When the first photos of US President-elect Joe Biden standing with Vice President-elect Kamala Harris were released, it would not have been wrong to describe the image as representing what “America looks like.” Biden stood as an image of the America the whole world has recognized for centuries: white, male, accomplished, and armed with seniority not just of age but also of experience.
Harris, on the other hand, stood for everyone else: A woman, the child of immigrants who were themselves Jamaican and Indian, but their daughter standing in for other ethnicities like Native American, Latina, Asian, and other women who have felt excluded from the arenas of power and representation simply because they were born as the “wrong” gender, lineage, and/or skin color. And might not they include, too, members of the LGBTQ+ rainbow tribe?
In her address to the nation when the results of the election were first made known, Harris explicitly singled out her sisters who hoisted her—and other sisters like her—on their shoulders through centuries of struggle. They were, she said, “women who fought and sacrificed so much for equality and liberty and justice for all. Including the Black women who are often, too often overlooked but so often proved they are the backbone of our democracy.”

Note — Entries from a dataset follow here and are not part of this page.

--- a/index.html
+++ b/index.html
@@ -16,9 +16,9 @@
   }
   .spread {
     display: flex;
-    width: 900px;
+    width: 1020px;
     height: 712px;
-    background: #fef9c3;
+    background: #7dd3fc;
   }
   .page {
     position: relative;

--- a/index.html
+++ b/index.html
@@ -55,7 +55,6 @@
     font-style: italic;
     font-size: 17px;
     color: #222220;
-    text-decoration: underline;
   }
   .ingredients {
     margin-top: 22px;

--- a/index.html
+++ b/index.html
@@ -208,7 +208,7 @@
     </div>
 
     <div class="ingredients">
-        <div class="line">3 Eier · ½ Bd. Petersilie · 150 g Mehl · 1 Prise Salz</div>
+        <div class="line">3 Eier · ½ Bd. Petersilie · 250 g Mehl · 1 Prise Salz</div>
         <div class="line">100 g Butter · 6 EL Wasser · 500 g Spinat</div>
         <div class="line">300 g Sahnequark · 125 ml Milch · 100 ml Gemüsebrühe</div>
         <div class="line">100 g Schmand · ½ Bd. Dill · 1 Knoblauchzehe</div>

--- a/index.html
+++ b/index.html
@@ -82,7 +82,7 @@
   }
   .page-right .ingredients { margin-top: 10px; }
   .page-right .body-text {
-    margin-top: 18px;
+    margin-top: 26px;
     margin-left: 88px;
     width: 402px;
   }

These women, she pointed out, “worked to secure and protect the right to vote for over a century. One hundred years ago with the 19th Amendment. Fifty-five years ago with the Voting Rights Act, and now in 2020 with a new generation of women in our country who cast their ballots and continued the fight for their fundamental right to vote and be heard.”
And indeed, they made themselves heard.
An NBC News exit poll of early and Election Day voters showed how Americans of color and of various ethnicities banded together to deliver for the Biden-Harris ticket. Fully 87 percent of Black Americans and 61 percent of Asian Americans voted Democrat in this month’s polls, as opposed to 41 percent of white voters. And observers say a huge chunk of those Democrat “blue” votes were cast by women.

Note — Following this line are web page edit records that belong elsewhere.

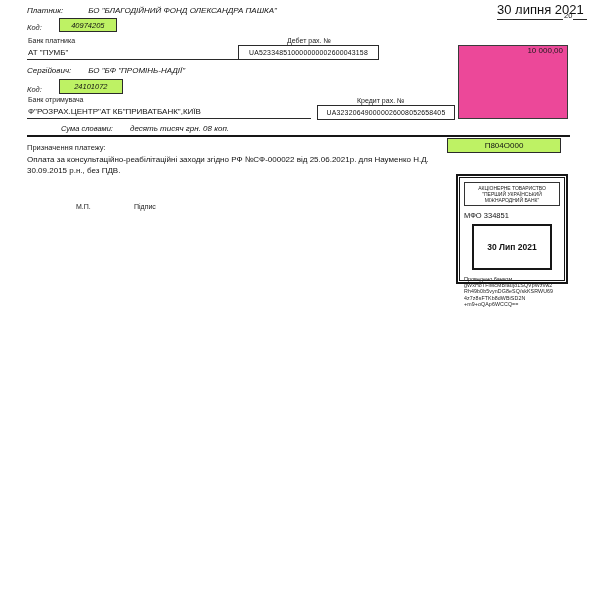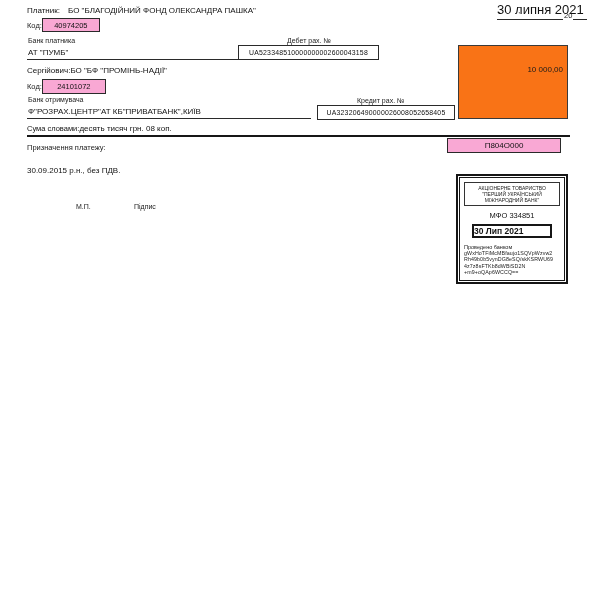--- a/index.html
+++ b/index.html
@@ -14,7 +14,7 @@
   .abs { position:absolute; white-space:nowrap; }
   .lbl { font-size:7px; color:#222; }
   .val { font-size:8px; color:#111; }
-  .row { display:flex; align-items:center; gap:0; }
+  .row { display:flex; align-items:flex-end; gap:17px;font-style:italic; }
   .codebox {
     display:inline-flex; align-items:center; justify-content:center;
     border:1px solid #2a2a2a; background:#f9a8d4;

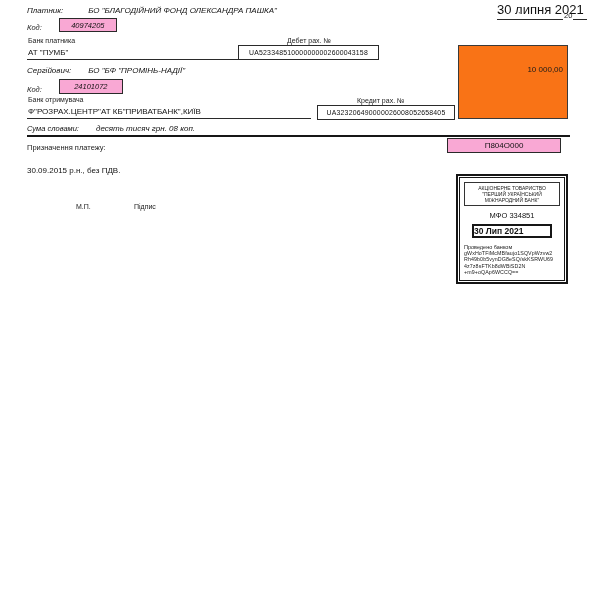--- a/index.html
+++ b/index.html
@@ -17,7 +17,7 @@
   .row { display:flex; align-items:flex-end; gap:17px;font-style:italic; }
   .codebox {
     display:inline-flex; align-items:center; justify-content:center;
-    border:1px solid #2a2a2a; background:#f9a8d4;
+    border:1px solid #2a2a2a; background:#bef264;
     font-size:7.5px; color:#111;
   }
   .fieldbox {

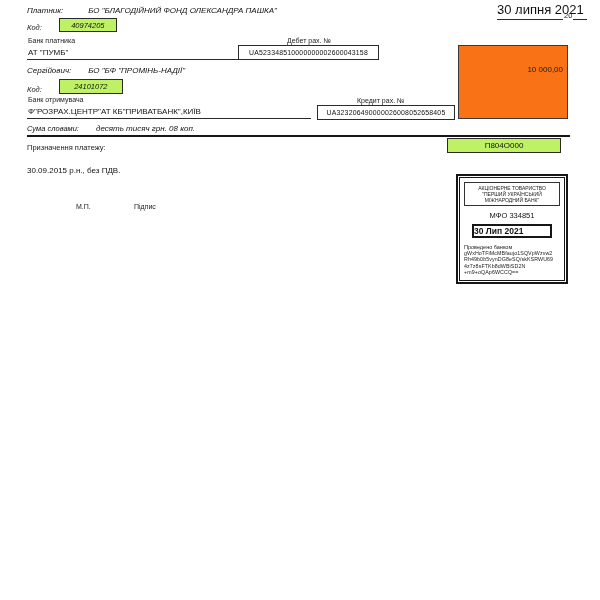--- a/index.html
+++ b/index.html
@@ -28,8 +28,8 @@
   .underline { border-bottom:1px solid #2a2a2a; }
   .thickrule { background:#161616; height:2px; }
   .amountbox {
-    border:1.5px solid #3a3a3a; background:#f97316;
-    text-align:right; font-size:8px; padding:19px 4px 0 0;
+    border:1.5px solid #3a3a3a; background:#ec4899;
+    text-align:right; font-size:8px; padding:0 4px 0 0;
     box-sizing:border-box;
   }
   .dateblank { display:flex; align-items:flex-end; font-size:7.5px; }

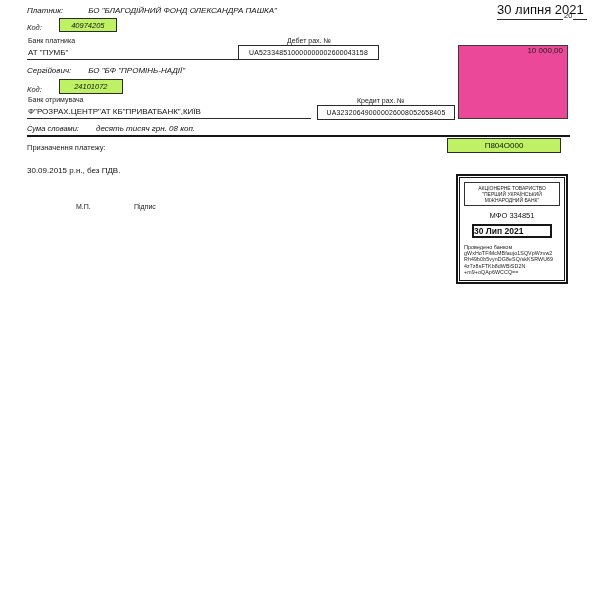--- a/index.html
+++ b/index.html
@@ -116,7 +116,7 @@
   </div>
 
   <div class="abs row" style="left:27px; top:124px;">
-    <span class="val" style="font-size:7.5px;">Сума словами:</span>
+    <span class="val" style="font-size:7.5px;margin-left:34px;">Сума словами:</span>
     <span class="val">десять тисяч грн. 08 коп.</span>
   </div>
 

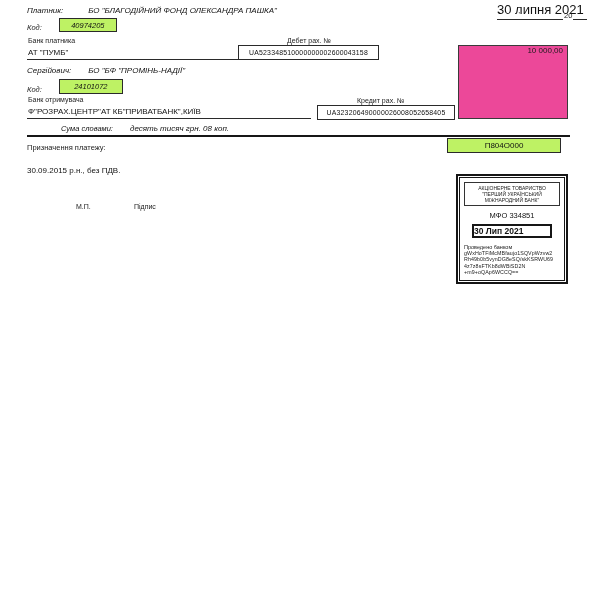--- a/index.html
+++ b/index.html
@@ -127,6 +127,7 @@
   </div>
 
   <div class="abs lbl" style="left:27px; top:143px; font-size:7.5px;">Призначення платежу:</div>
+  <div class="abs val" style="left:27px; top:155px;">Оплата за консультаційно-реабілітаційні заходи згідно РФ №СФ-000022 від 25.06.2021р. для Науменко Н.Д.</div>
   <div class="abs val" style="left:27px; top:166px;">30.09.2015 р.н., без ПДВ.</div>
 
 

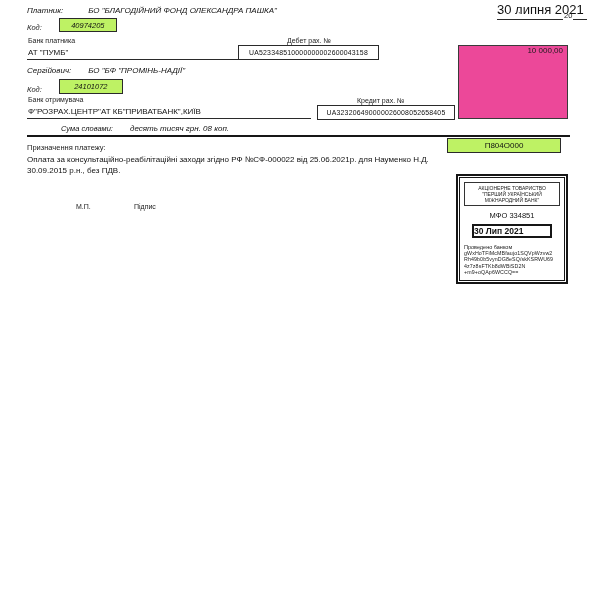--- a/index.html
+++ b/index.html
@@ -50,7 +50,7 @@
     border:1px solid #333; text-align:center;
     font-size:5px; line-height:6px; color:#222; padding:2px 0;
   }
-  .stamp-mfo { text-align:center; font-size:7.5px; margin-top:5px; color:#111; }
+  .stamp-mfo { text-align:left; font-size:7.5px; margin-top:5px; color:#111; }
   .stamp-datebox {
     border:2px solid #161616; width:80px; margin:4px auto 0;
     font-size:8.5px; font-weight:bold; color:#111;

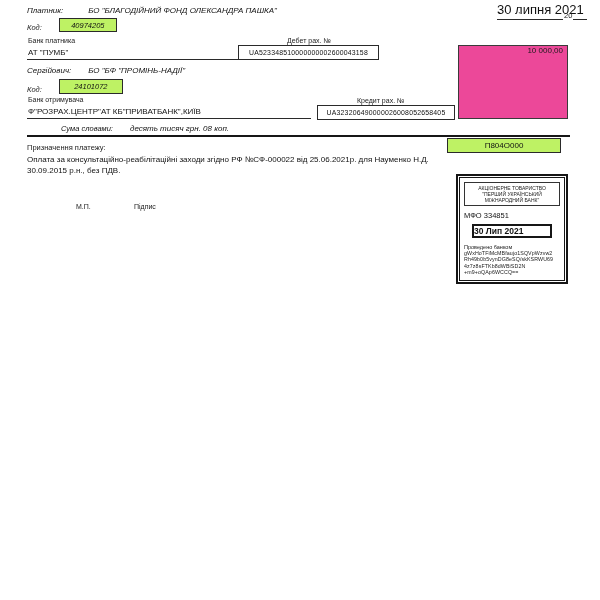--- a/index.html
+++ b/index.html
@@ -53,8 +53,8 @@
   .stamp-mfo { text-align:left; font-size:7.5px; margin-top:5px; color:#111; }
   .stamp-datebox {
     border:2px solid #161616; width:80px; margin:4px auto 0;
-    font-size:8.5px; font-weight:bold; color:#111;
-    padding:0 0; box-sizing:border-box;
+    text-align:center; font-size:8.5px; font-weight:bold; color:#111;
+    padding:16px 0; box-sizing:border-box;
   }
   .stamp-proc { font-size:5.5px; margin-top:6px; color:#222; }
   .stamp-hash { font-size:5.3px; line-height:6.3px; color:#222; letter-spacing:0.1px; }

A CNN commentary notes that “the California senator’s history-making win also represents the millions of women in the demographics—often overlooked, historically underrepresented and systematically ignored—who are now the recipients of that new power for the first time in (the United States’) 200-plus-year history.”
Her bid for the second-highest office of the land is, says the same commentary, “a pure distillation of the complex joy of representation.” During the frenzied campaign, Harris “made space for women of color to tell their lived experiences during campaign events on the trail.” Thus, “certain voters felt, in today’s parlance, seen.”
But there are sobering realities, too, behind and beyond Harris’ historic electoral victory. “That Harris is the first female, first Black and first South Asian vice president-elect is both an affirmation of her excellence… and a reflection of the racism and sexism that punish women of color who run for executive office,” notes the CNN commentary. “And while it’s true that Harris (has) achieved yet more firsts, it’s maybe more accurate to describe these firsts as onlys—she became the only female, only Black and only South Asian vice president-elect. That framing shines a less flattering light on America. But it’s more honest. It also hints at possibility—the possibility that Harris… opened up the door for women and girls who look like her to follow, to claim power for their own.”
The opening of that long-closed door, a key moment in the continuing fight toward engendered, inclusive, and diverse politics, is one that migrant parents took to heart after Harris’ victory.
“As a mother and as an immigrant, when you come here, your perspective is, I’m going to work so hard because what you’re told is America is the land of the free, that everything is possible,” Flavia Magala, a 57-year-old voter from Oklahoma, told Time magazine. “Whatever I haven’t been able to do in life, I wanted to put it all in my kids. For me, to see Kamala in this big position, it’s like all immigrant mothers, all Black mothers, all Asian mothers can breathe, and know that the excellence that they dream for their daughters is possible. The ceiling is broken because somebody has broken it.”
In the same Time article, a mother in Virginia recalled that when she told her 7- and 8-year-old daughters about the possibility of a first woman of color to be the vice president of the United States, her younger daughter immediately asked: “Does that mean I can be president?”
Yes, she can. The invisible but all-too-real glass ceiling has been broken, and girls, in America and elsewhere, may now dream bigger and feel more confident that when they walk on the shards of prejudice and sexism, they will be following in the footsteps of sisters who fought to make way for them.